══ Dataset extract

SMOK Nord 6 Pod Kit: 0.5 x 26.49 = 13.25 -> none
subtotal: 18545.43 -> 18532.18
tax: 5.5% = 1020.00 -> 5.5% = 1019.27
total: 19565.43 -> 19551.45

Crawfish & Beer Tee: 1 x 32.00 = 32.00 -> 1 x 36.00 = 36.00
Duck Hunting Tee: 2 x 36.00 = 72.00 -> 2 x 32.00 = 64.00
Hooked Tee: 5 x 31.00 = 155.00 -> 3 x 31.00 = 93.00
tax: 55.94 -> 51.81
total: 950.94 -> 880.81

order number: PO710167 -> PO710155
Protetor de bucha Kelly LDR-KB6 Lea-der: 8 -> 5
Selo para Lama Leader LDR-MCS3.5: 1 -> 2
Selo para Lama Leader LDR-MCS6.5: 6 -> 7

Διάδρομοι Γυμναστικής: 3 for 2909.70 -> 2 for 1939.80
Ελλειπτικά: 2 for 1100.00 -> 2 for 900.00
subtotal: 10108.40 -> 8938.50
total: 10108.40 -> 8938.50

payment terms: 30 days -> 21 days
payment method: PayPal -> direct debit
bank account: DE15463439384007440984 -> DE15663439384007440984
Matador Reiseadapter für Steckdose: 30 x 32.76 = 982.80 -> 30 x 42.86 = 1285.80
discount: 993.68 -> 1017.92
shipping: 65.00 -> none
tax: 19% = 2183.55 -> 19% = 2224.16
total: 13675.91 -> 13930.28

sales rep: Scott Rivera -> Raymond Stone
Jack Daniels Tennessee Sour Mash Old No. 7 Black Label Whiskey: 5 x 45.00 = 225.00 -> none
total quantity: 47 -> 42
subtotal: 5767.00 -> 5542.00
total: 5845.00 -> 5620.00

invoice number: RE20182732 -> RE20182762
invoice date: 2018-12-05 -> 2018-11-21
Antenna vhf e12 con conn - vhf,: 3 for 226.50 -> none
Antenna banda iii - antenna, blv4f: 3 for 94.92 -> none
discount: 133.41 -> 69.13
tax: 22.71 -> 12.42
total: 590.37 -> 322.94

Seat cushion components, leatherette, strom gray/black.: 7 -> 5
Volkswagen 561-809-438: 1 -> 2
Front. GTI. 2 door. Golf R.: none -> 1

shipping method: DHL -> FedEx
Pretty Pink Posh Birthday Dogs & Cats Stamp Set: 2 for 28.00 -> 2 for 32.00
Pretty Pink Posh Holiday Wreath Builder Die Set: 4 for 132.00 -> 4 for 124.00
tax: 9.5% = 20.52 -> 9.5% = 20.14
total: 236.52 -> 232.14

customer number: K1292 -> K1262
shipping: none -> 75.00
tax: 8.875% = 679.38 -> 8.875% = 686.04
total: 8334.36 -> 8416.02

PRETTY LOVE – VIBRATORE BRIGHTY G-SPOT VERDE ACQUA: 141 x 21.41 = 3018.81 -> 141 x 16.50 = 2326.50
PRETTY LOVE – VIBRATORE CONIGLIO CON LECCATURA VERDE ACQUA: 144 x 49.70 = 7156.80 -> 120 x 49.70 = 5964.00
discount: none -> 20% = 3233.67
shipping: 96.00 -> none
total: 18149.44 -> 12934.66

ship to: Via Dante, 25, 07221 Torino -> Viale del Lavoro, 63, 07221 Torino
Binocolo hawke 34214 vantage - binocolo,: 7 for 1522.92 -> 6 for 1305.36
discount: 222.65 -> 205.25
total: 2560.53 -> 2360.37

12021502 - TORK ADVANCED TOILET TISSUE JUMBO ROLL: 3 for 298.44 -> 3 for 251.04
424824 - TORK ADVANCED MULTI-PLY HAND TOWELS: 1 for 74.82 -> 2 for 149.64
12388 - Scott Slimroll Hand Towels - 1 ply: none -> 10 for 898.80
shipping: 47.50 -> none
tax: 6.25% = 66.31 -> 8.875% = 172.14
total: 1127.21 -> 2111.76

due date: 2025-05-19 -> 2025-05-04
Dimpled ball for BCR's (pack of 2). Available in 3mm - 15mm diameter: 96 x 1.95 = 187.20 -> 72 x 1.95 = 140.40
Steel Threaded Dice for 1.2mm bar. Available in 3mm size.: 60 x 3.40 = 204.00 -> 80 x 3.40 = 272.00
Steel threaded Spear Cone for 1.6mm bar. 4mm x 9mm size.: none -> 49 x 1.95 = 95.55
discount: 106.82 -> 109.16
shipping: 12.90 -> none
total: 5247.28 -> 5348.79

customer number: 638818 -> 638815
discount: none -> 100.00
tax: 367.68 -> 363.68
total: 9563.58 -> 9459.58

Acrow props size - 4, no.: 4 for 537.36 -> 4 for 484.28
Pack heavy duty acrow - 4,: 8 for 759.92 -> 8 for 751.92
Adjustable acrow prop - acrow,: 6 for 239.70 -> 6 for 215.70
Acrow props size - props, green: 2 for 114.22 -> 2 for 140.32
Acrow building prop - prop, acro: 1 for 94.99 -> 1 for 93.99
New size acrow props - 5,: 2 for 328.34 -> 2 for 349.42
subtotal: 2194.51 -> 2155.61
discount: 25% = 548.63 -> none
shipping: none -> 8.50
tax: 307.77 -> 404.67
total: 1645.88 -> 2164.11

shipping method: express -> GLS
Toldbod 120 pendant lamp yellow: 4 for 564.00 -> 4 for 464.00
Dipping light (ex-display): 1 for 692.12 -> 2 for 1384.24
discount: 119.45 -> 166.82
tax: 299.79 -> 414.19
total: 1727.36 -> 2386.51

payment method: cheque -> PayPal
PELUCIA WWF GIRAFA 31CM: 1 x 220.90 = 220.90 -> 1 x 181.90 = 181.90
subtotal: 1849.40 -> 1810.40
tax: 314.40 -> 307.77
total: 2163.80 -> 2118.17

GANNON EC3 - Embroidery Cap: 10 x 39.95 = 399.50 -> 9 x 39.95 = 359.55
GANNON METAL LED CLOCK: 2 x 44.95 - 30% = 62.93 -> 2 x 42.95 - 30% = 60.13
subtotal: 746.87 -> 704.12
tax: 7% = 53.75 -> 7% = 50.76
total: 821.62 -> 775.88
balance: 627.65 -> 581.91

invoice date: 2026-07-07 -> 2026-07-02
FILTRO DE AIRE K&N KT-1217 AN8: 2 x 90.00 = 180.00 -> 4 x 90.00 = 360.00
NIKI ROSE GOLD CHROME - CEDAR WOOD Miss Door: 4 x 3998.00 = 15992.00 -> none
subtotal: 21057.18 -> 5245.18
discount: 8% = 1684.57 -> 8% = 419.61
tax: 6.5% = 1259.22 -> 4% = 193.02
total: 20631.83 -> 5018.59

════

Exercise goal =>
State how many lines of the records above hold the word "size", adding nothing beyond the number.

Task output =>
5